As a photographer, 91-year-old Walter Horylev notices details – a unique doorknob, a pattern in nature, a historical church steeple.
Perhaps it’s somewhat poetic, then, that when he received a stage 4 lung cancer diagnosis with surgical oncologist Christian Peyre, M.D., in July 2018, a tiny detail in his genes has allowed him to maintain his quality of life – including his hobbies, like photography.
Walter has a genetic mutation that made him eligible for a targeted therapy called osimertinib (Tagrisso). It’s a single pill taken daily prescribed by his medical oncologist, Ronald Maggiore, M.D.
So far, the only side effect he’s experienced has been a change in his taste for food. He sometimes experiences pain and breathing problems because of his COPD, but he’s grateful to not have other side effects on top of that from cancer treatment.
“The quality of life issue is an important one for me as it is for a lot of people and I think these drugs offer the possibility of addressing the problem and not creating problems,” he says. “Trying to cure a disease is important but if you throw in quality of life issues that make it miserable, you wonder whether you’re really doing the patient a favor.”

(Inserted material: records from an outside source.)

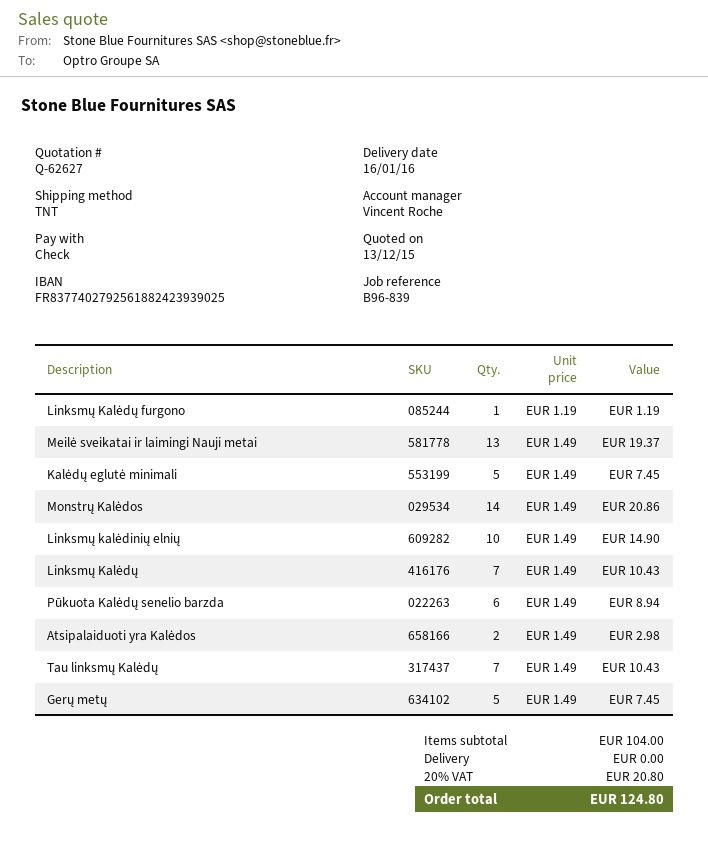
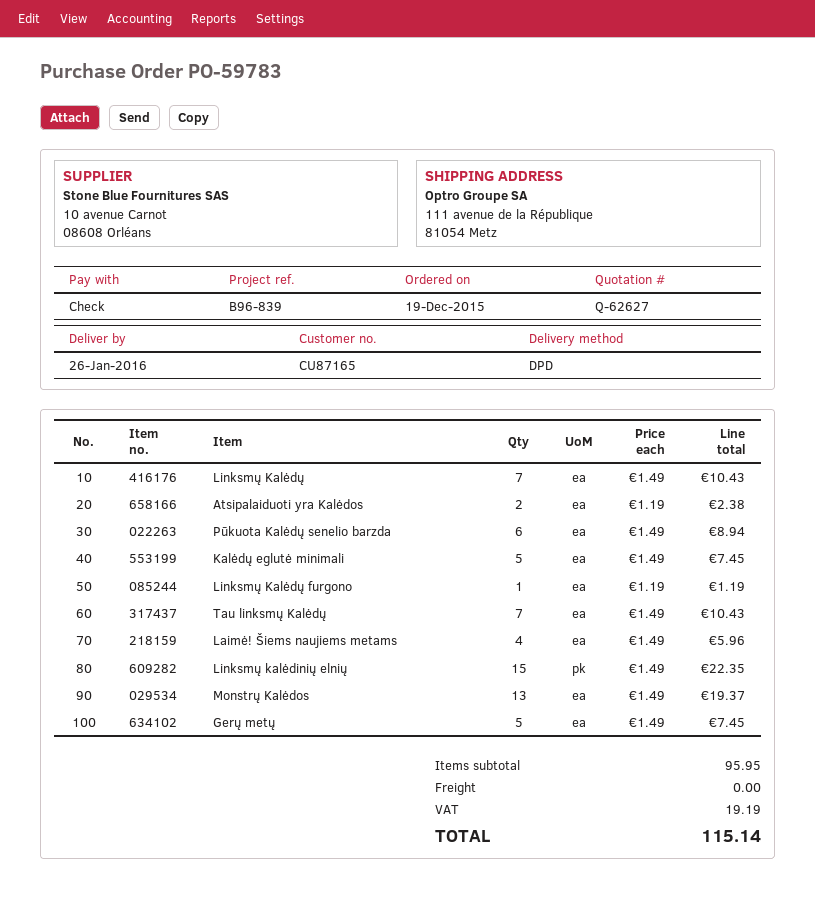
delivery date: 2016-01-16 -> 2016-01-26
shipping method: TNT -> DPD
Meilė sveikatai ir laimingi Nauji metai: 13 x 1.49 = 19.37 -> none
Monstrų Kalėdos: 14 x 1.49 = 20.86 -> 13 x 1.49 = 19.37
Linksmų kalėdinių elnių: 10 x 1.49 = 14.90 -> 15 x 1.49 = 22.35
Atsipalaiduoti yra Kalėdos: 2 x 1.49 = 2.98 -> 2 x 1.19 = 2.38
Laimė! Šiems naujiems metams: none -> 4 x 1.49 = 5.96
subtotal: 104.00 -> 95.95
tax: 20.80 -> 19.19
total: 124.80 -> 115.14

Walter lives alone, although he’s only a few miles from his girlfriend, Jan, whom he visits regularly. He’s grateful to maintain his independence, with Jan and others close by.
“I do my own shopping and cooking and I get my house clean once in a while,” he jokes.
Those activities are indeed quite numerous. In addition to photography, he golfs, reads books and newspapers, plays bridge and goes to local garage sales. He’s always been physically fit, too. He says at one point, he could hold a plank position for six minutes straight, and he thinks about getting back into yoga again.
Walter’s lived an adventure-filled life. He served in the Army at the end of World War II, helping bring men home from the war. He has degrees from St. Bonaventure University and Fordham University, which helped him to eventually get a job at Kodak, where he worked for 33 years. In that role, he lived in London and traveled all over Europe. He’s gone on numerous cruises in recent years.
While his adventures these days remain closer to home in the Rochester area, he’s glad for the research that’s made his comfort possible.
“I have adversity but it doesn’t affect my daily activities,” he says. “I have a very positive attitude on life, always have, and so I’m thankful that I’m able to at least continue many of these activities.”